Get-GPRegistryValue -Name "Default Domain Policy" `
  -Key "HKLM\SOFTWARE\Policies\Microsoft\W32Time\TimeProviders\NtpClient" `
  -ValueName NtpServer

Un message « introuvable » signifie simplement que la valeur n’est pas encore définie.

3. Activer et configurer le client NTP

# Activer le client NTP
Set-GPRegistryValue -Name "Default Domain Policy" `
  -Key "HKLM\SOFTWARE\Policies\Microsoft\W32Time\TimeProviders\NtpClient" `
  -ValueName Enabled -Type DWord -Value 1

# Mode de synchronisation (NT5DS=hiérarchie du domaine / NTP=externe)
Set-GPRegistryValue -Name "Default Domain Policy" `
  -Key "HKLM\SOFTWARE\Policies\Microsoft\W32Time\TimeProviders\NtpClient" `
  -ValueName Type -Type String -Value "NT5DS"

# Source NTP externe (uniquement pour le PDC)
Set-GPRegistryValue -Name "Default Domain Policy" `
  -Key "HKLM\SOFTWARE\Policies\Microsoft\W32Time\TimeProviders\NtpClient" `
  -ValueName NtpServer -Type String -Value "<<NTP_SERVER>>,0x8"

# Intervalle d’interrogation (secondes)
Set-GPRegistryValue -Name "Default Domain Policy" `
  -Key "HKLM\SOFTWARE\Policies\Microsoft\W32Time\TimeProviders\NtpClient" `
  -ValueName SpecialPollInterval -Type DWord -Value 3600

4. Vérifier le lien et le périmètre de la GPO

Get-GPOReport -Name "Default Domain Policy" -ReportType Html -Path "$env:TEMP\DefaultDomainPolicy.html"

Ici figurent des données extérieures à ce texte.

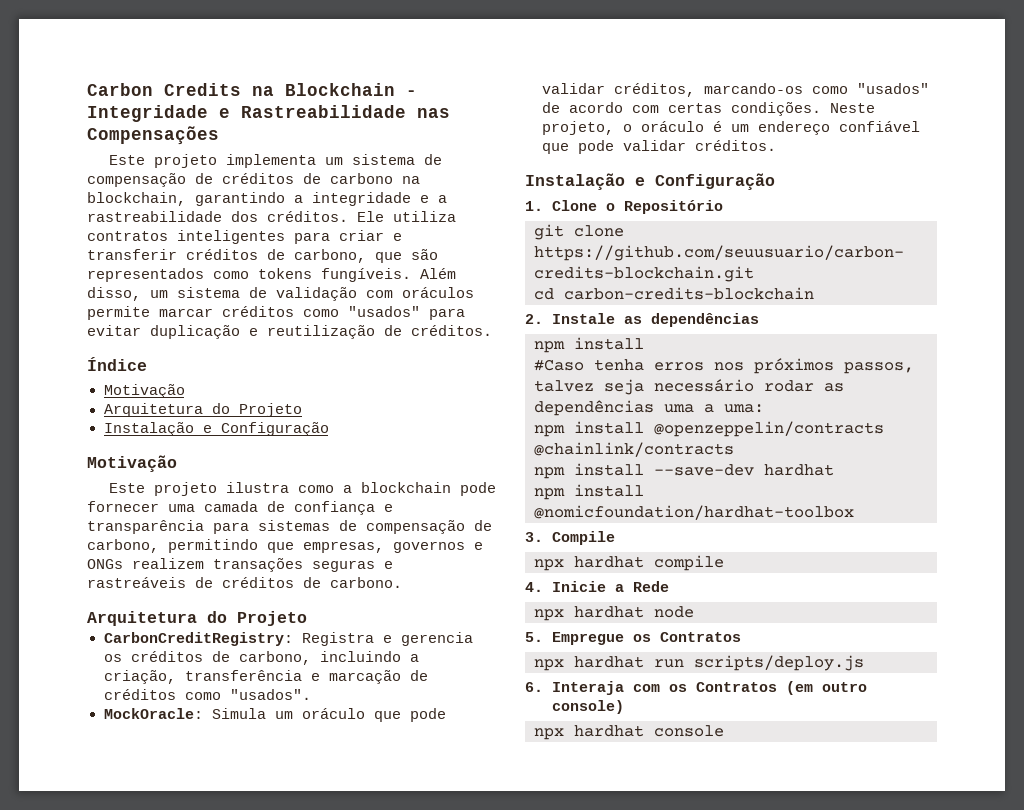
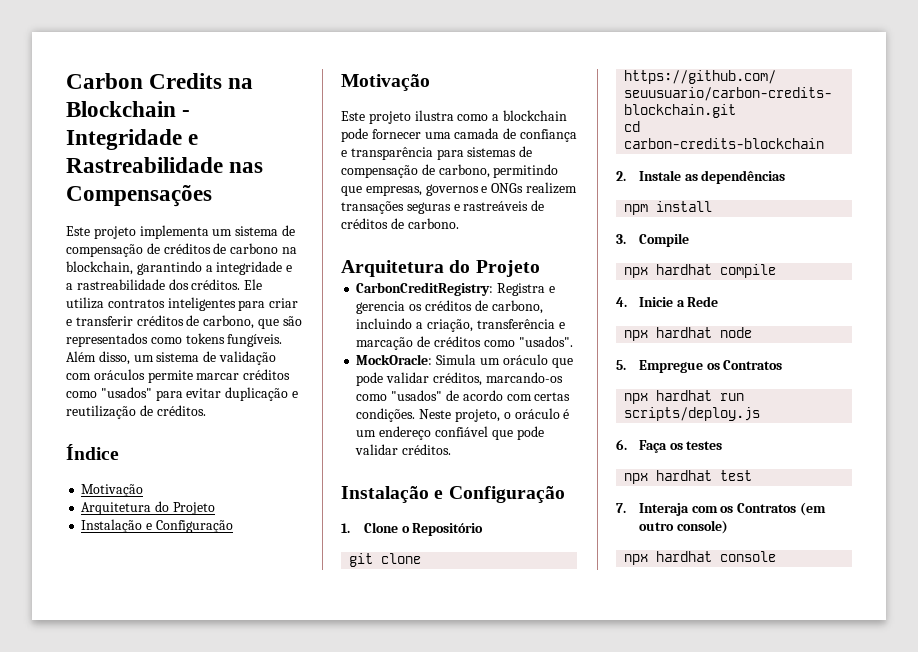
- #Caso tenha erros nos próximos passos, talvez seja necessário rodar as dependências uma a uma:
- npm install @openzeppelin/contracts @chainlink/contracts
- npm install --save-dev hardhat
- npm install @nomicfoundation/hardhat-toolbox
- 6. Interaja com os Contratos (em outro console)
+ 6. Faça os testes
+ npx hardhat test
+ 7. Interaja com os Contratos (em outro console)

5. Appliquer et valider la GPO

gpupdate /force
gpresult /r
Get-GPResultantSetOfPolicy -ReportType Html -Path "$env:TEMP\gpresult.html"

6. Contrôler les valeurs réellement appliquées dans le Registre

reg query "HKLM\SOFTWARE\Policies\Microsoft\W32Time\TimeProviders\NtpClient"

Exemple de sortie :

Enabled       REG_DWORD  0x1
Type          REG_SZ     NT5DS
NtpServer     REG_SZ     ntp.nict.jp,0x8
SpecialPollInterval REG_DWORD 0xe10

Points d’attention en environnement virtualisé

Dans Hyper-V/VMware, des conflits peuvent apparaître si l’hôte et la VM synchronisent tous deux l’heure.
Cas typiques :

  • Synchronisation active côté hôte et VM
  • PDC virtualisé avec une source NTP différente
  • Snapshots ou migrations provoquant des décalages/retours en arrière

Recommandations :

  • Désactiver la synchronisation hôte sur le PDC Emulator
  • Autoriser la sync hôte pour les autres VM si nécessaire
  • Entre DC, standardiser uniquement via w32time

Tests et dépannage

# Test NTP (latence/dérive)
w32tm /stripchart /computer:"<<NTP_SERVER>>" /dataonly /samples:5

# État du service
Get-Service w32time

# 10 derniers événements du service temps
Get-WinEvent -LogName System | Where-Object {$_.ProviderName -eq "Microsoft-Windows-Time-Service"} |
  Select-Object TimeCreated, Id, LevelDisplayName, Message -First 10

Résumé

  • Le PDC Emulator est l’unique source de temps de confiance du domaine.
  • Seul le PDC utilise des serveurs NTP externes ; les autres hôtes suivent la hiérarchie domhier.
  • En environnement virtualisé, désactivez la sync hôte sur le PDC pour éviter les conflits.